If the eighteenth century was defined by its commitment to progress; the nineteenth century by evolution; the twentieth by industry, our era would certainly have ‘innovation’ and ‘disruption’ as its unofficial mood mascots.


The rhetoric of disruption is unnecessarily and ambiguously used ad nauseam. The words ‘innovate’ and ‘disrupt’ have come to grace job profiles, marketing copy, sales pitches, websites etc. everywhere and we seem to associate unlimited, unassigned value to what have now become redundant words, expressing ideas that are either too familiar or too unrealistic to be of use.


The language ascribed to these buzzwords is one laced with overhaul, agitation and invention. Disruptive innovation would for example, have us colonise Mars, an uninhabitable planet experiencing its own bout of global warming.

This is part of the problem.

Much of today’s discussion of the climate change issue is framed in a deeply unrealistic rhetoric of scattered action (slash emissions now - 10 years to save the planet, and so on). It ignores the factors which make such action so difficult.
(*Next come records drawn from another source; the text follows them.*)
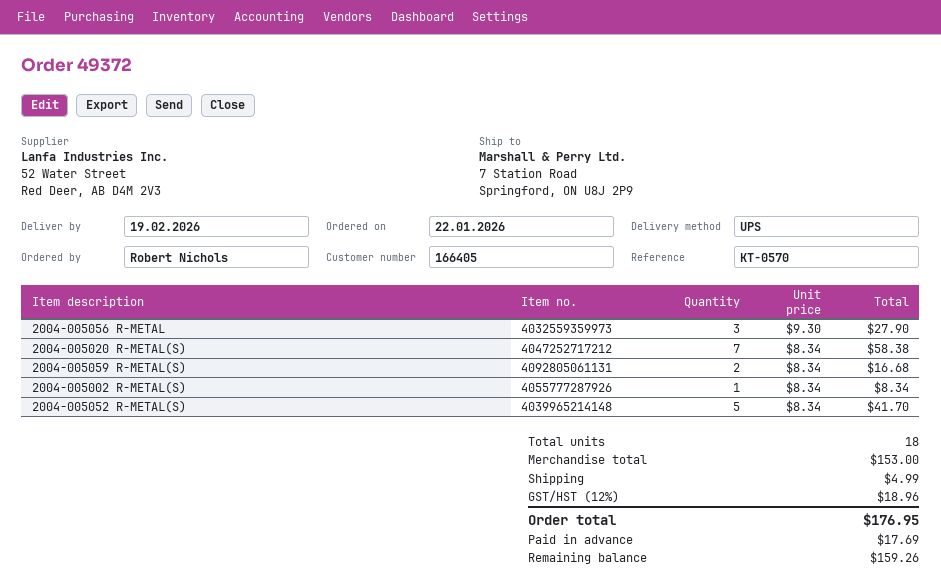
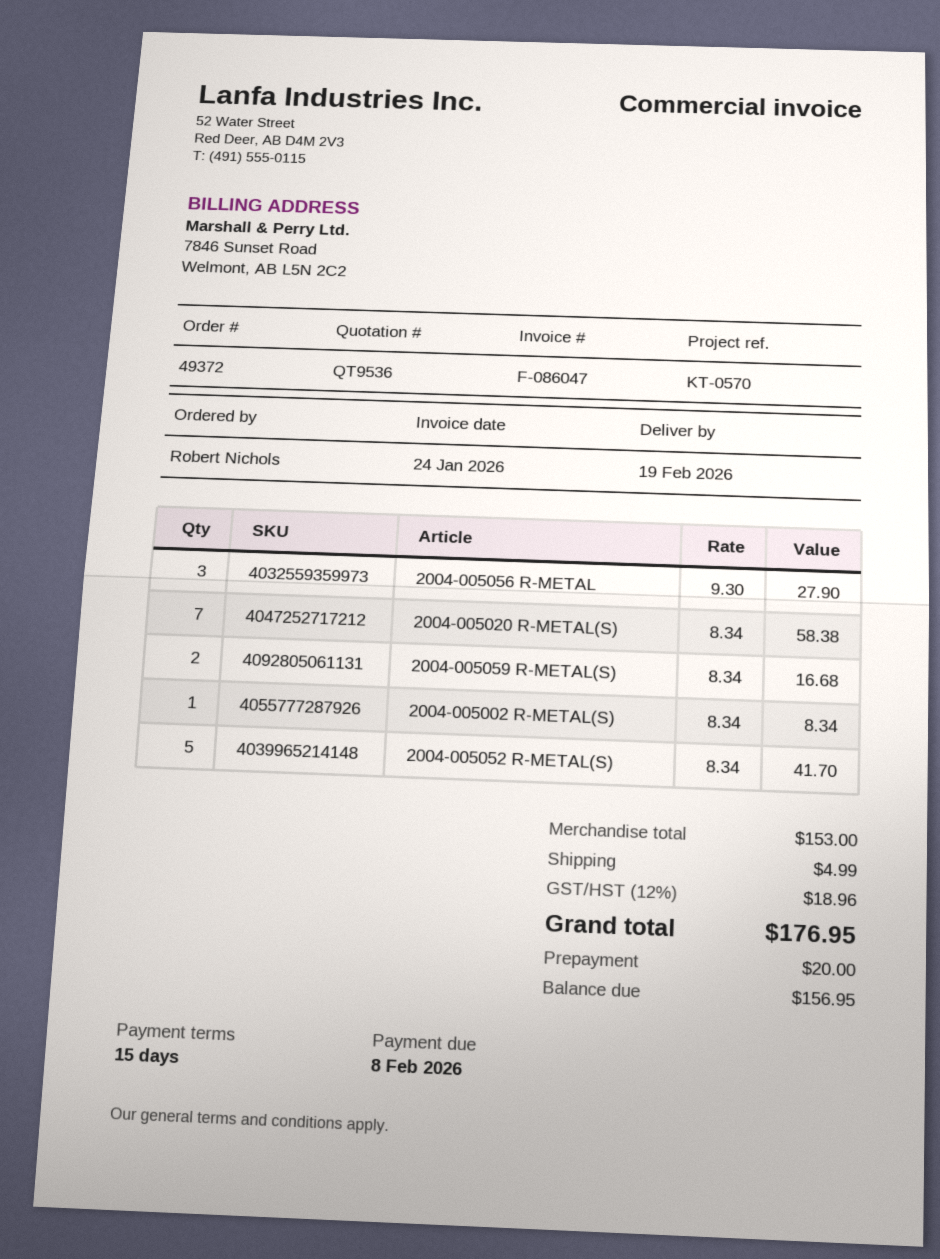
deposit: 17.69 -> 20.00
balance: 159.26 -> 156.95

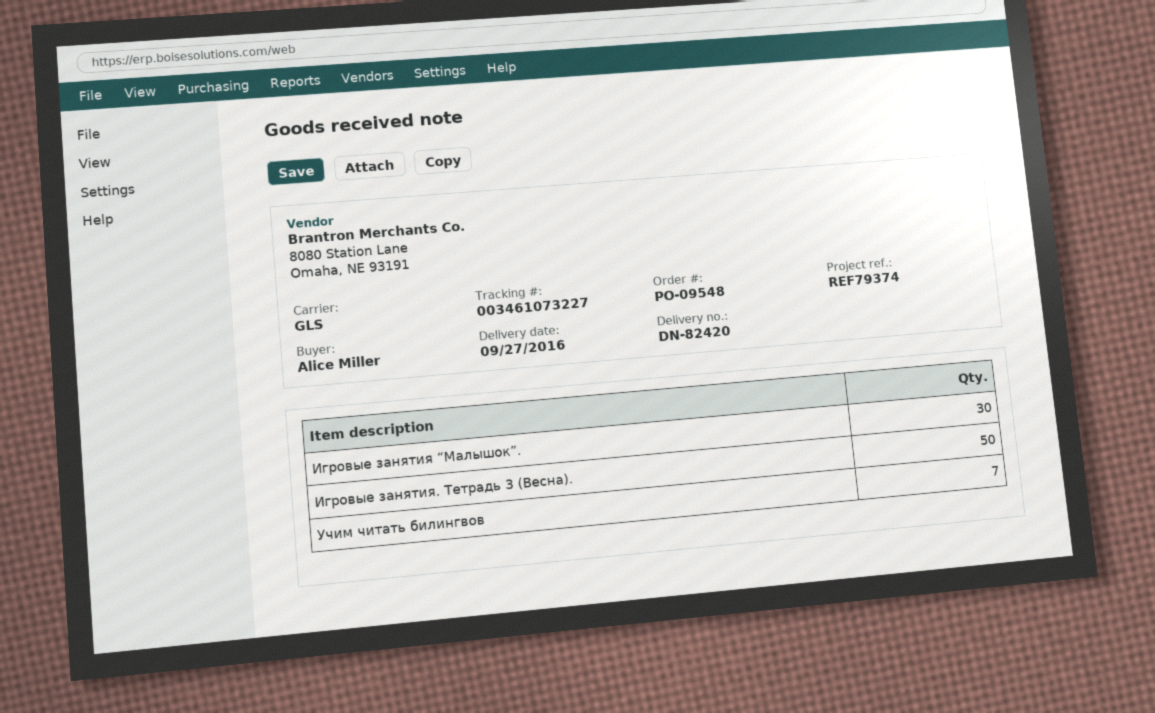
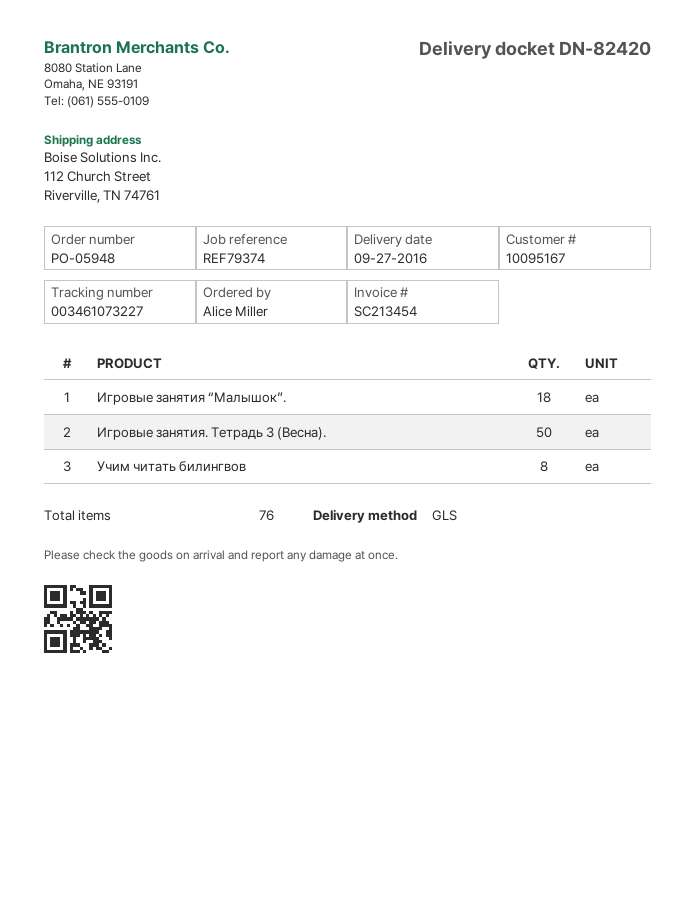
order number: PO-09548 -> PO-05948
Игровые занятия “Малышок”.: 30 -> 18
Учим читать билингвов: 7 -> 8

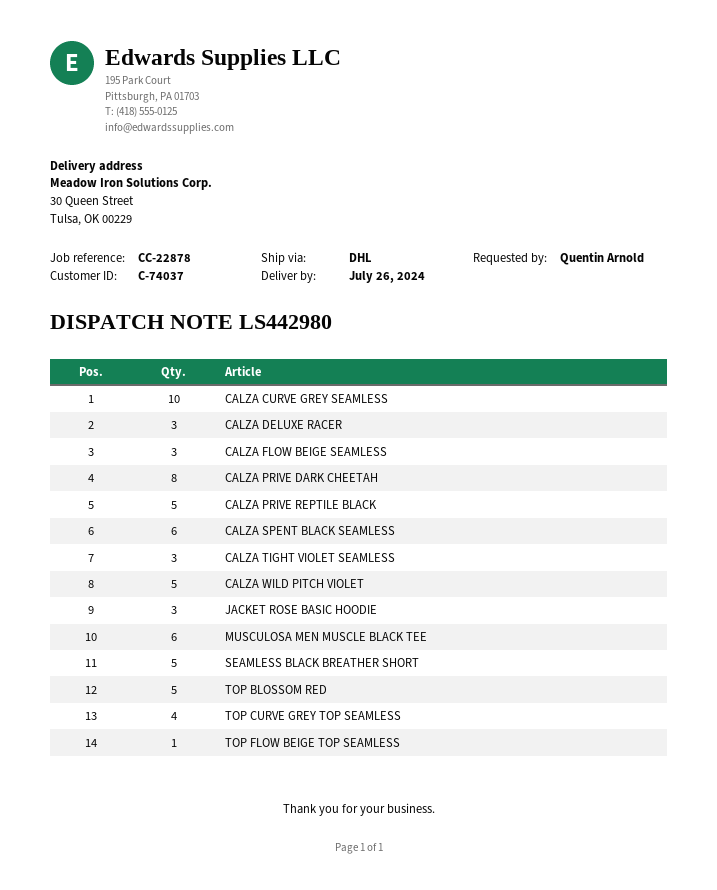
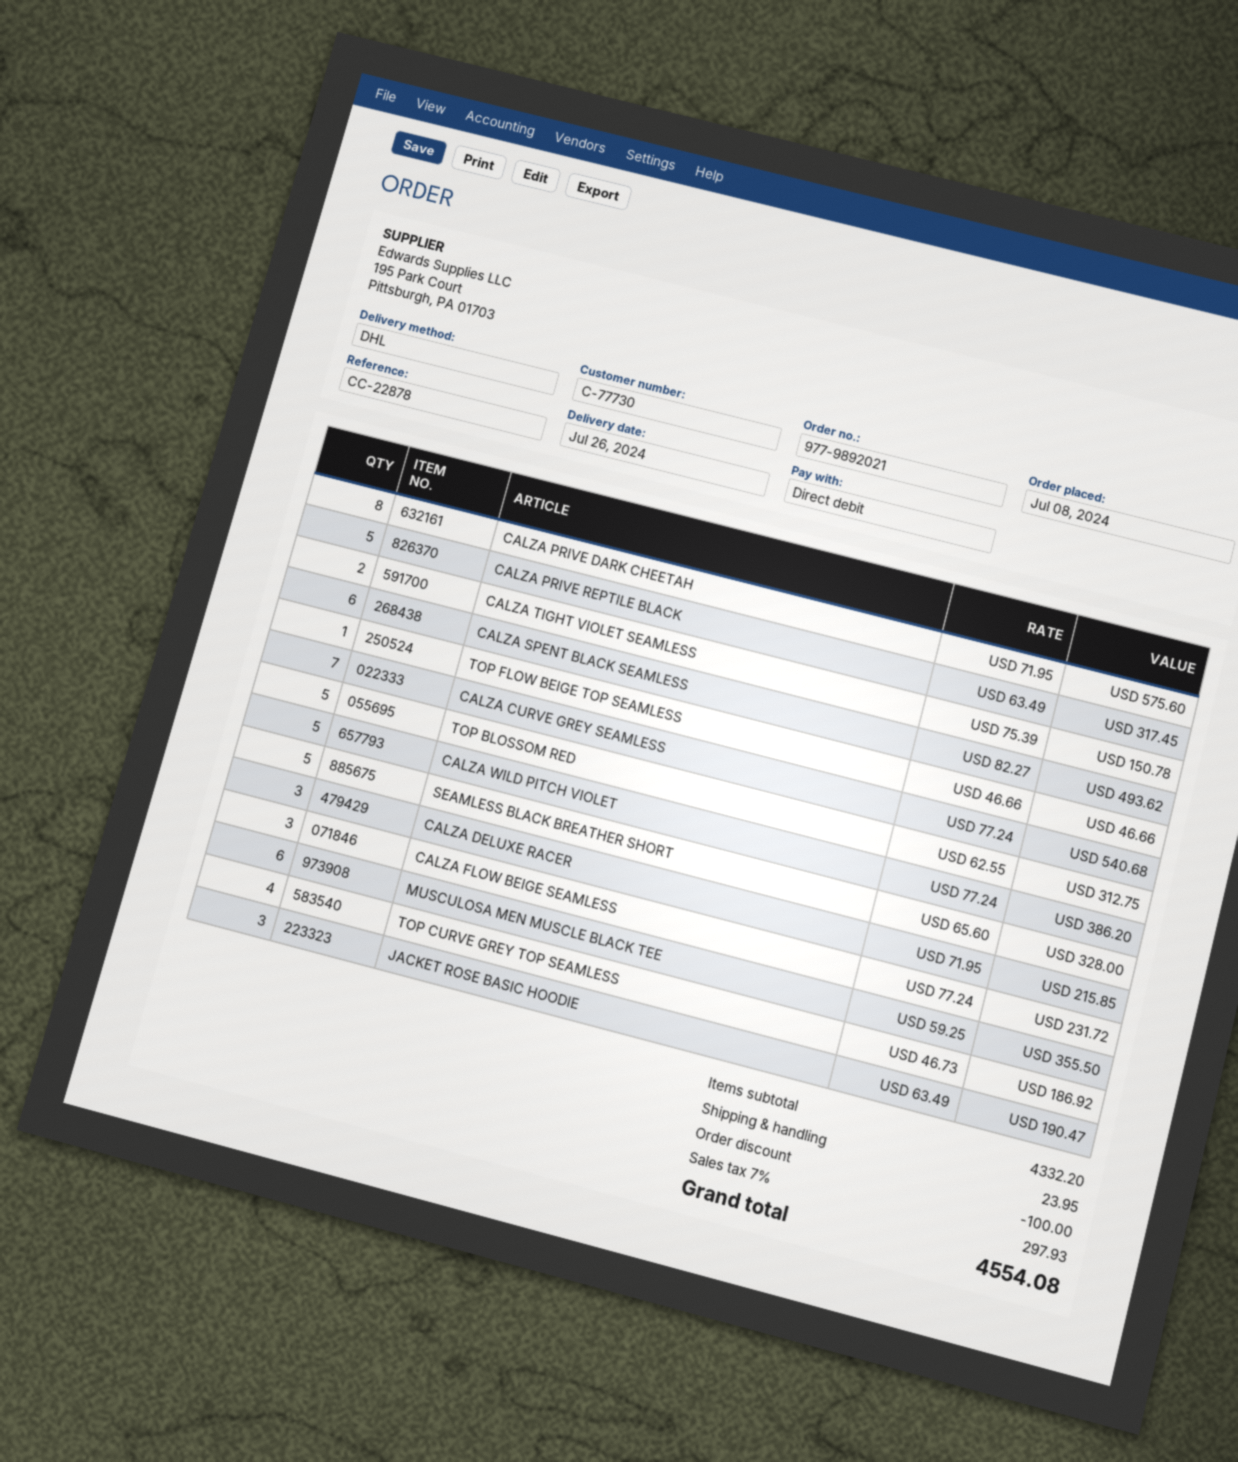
customer number: C-74037 -> C-77730
CALZA CURVE GREY SEAMLESS: 10 -> 7
CALZA TIGHT VIOLET SEAMLESS: 3 -> 2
Climate change has a broad base, endless ramifications, and a very constrained space for response.


It will define this century’s development and the truth is, it’s hard to definitively say how much warmer the world is going to get, at what rate and to what effect.

And it could be that we are too late to ‘fight’ global warming and now need to focus our attention on working backwards from the damage in order to design a safer, more sustainable habitat on Earth.